I found it odd that I could view the source of the web page, see the image src, and click on it and return the image to the browser, but not via code.

Is there a way to convert the image url into an actual image? I eventually want to pull height, width, size info from the images and save them to a folder on my server.

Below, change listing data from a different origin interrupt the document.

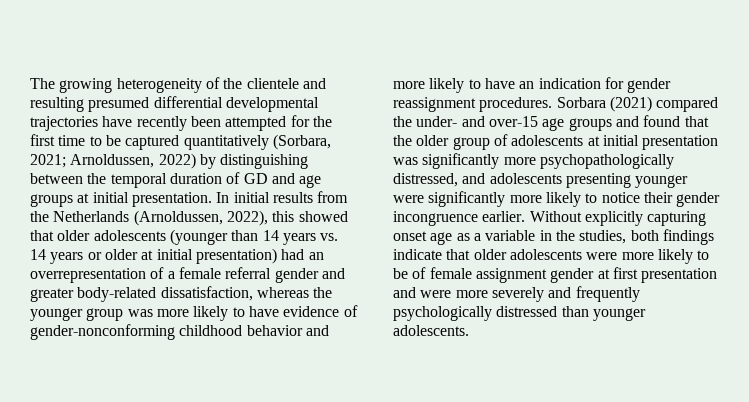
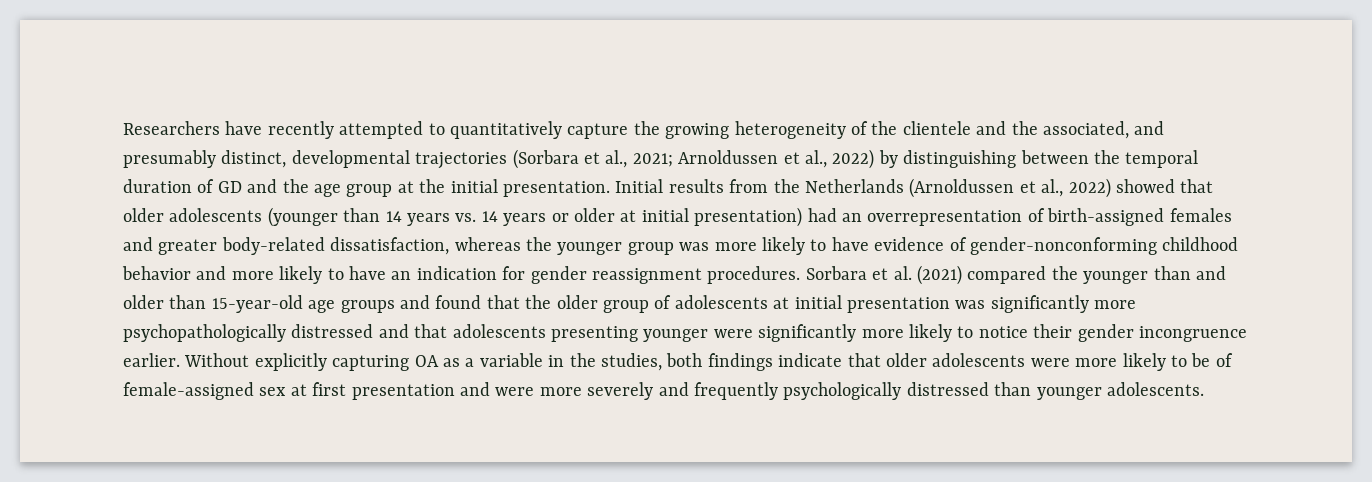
- The growing heterogeneity of the clientele and resulting presumed differential developmental trajectories have recently been attempted for the first time to be captured quantitatively (Sorbara, 2021; Arnoldussen, 2022) by distinguishing between the temporal duration of GD and age groups at initial presentation. In initial results from the Netherlands (Arnoldussen, 2022), this showed that older adolescents (younger than 14 years vs. 14 years or older at initial presentation) had an overrepresentation of a female referral gender and greater body-related dissatisfaction, whereas the younger group was more likely to have evidence of gender-nonconforming childhood behavior and more likely to have an indication for gender reassignment procedures.
+ Researchers have recently attempted to quantitatively capture the growing heterogeneity of the clientele and the associated, and presumably distinct, developmental trajectories (Sorbara et al., 2021; Arnoldussen et al., 2022) by distinguishing between the temporal duration of GD and the age group at the initial presentation. Initial results from the Netherlands (Arnoldussen et al., 2022) showed that older adolescents (younger than 14 years vs. 14 years or older at initial presentation) had an overrepresentation of birth-assigned females and greater body-related dissatisfaction, whereas the younger group was more likely to have evidence of gender-nonconforming childhood behavior and more likely to have an indication for gender reassignment procedures.
- Sorbara (2021) compared the under- and over-15 age groups and found that the older group of adolescents at initial presentation was significantly more psychopathologically distressed, and adolescents presenting younger were significantly more likely to notice their gender incongruence earlier.
+ Sorbara et al. (2021) compared the younger than and older than 15-year-old age groups and found that the older group of adolescents at initial presentation was significantly more psychopathologically distressed and that adolescents presenting younger were significantly more likely to notice their gender incongruence earlier.
- Without explicitly capturing onset age as a variable in the studies, both findings indicate that older adolescents were more likely to be of female assignment gender at first presentation and were more severely and frequently psychologically distressed than younger adolescents.
+ Without explicitly capturing OA as a variable in the studies, both findings indicate that older adolescents were more likely to be of female-assigned sex at first presentation and were more severely and frequently psychologically distressed than younger adolescents.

$html = file_get_contents($url);
$doc = new DOMDocument();
$doc->loadHTML($html);

$tags = $doc->getElementsByTagName('img');
foreach ($tags as $tag){

$image_src = $tag->getAttribute('src');

echo get_headers($image_src, 1); //returns a 403 Forbidden Error

echo image_type_to_mime_type(exif_imagetype($image_src)); //returns application/octet-stream

$i = getimagesize($image_src);
var_dump($i); //returns bool(false)

$c = curl_init();
curl_setopt($c, CURLOPT_RETURNTRANSFER, true);
curl_setopt($c, CURLOPT_CUSTOMREQUEST, 'HEAD');
curl_setopt($c, CURLOPT_HEADER, 1);
curl_setopt($c, CURLOPT_NOBODY, true);
curl_setopt($c, CURLOPT_URL, $image_src);
curl_exec($c);
echo $content_type = curl_getinfo($c, CURLINFO_CONTENT_TYPE); //returns text/html

}
Kurt Marshman
  • 215
  • 2
  • 16

1 Answers1

0

In my experience when dealing with images getting application/octet-stream when you expect to have a mime type of image/jpeg, image/png, etc. is due to the script not being able to process the image correctly, due to incorrect PHP config. (For example having an image bigger than the max file upload or post size gives a mime of octet-stream)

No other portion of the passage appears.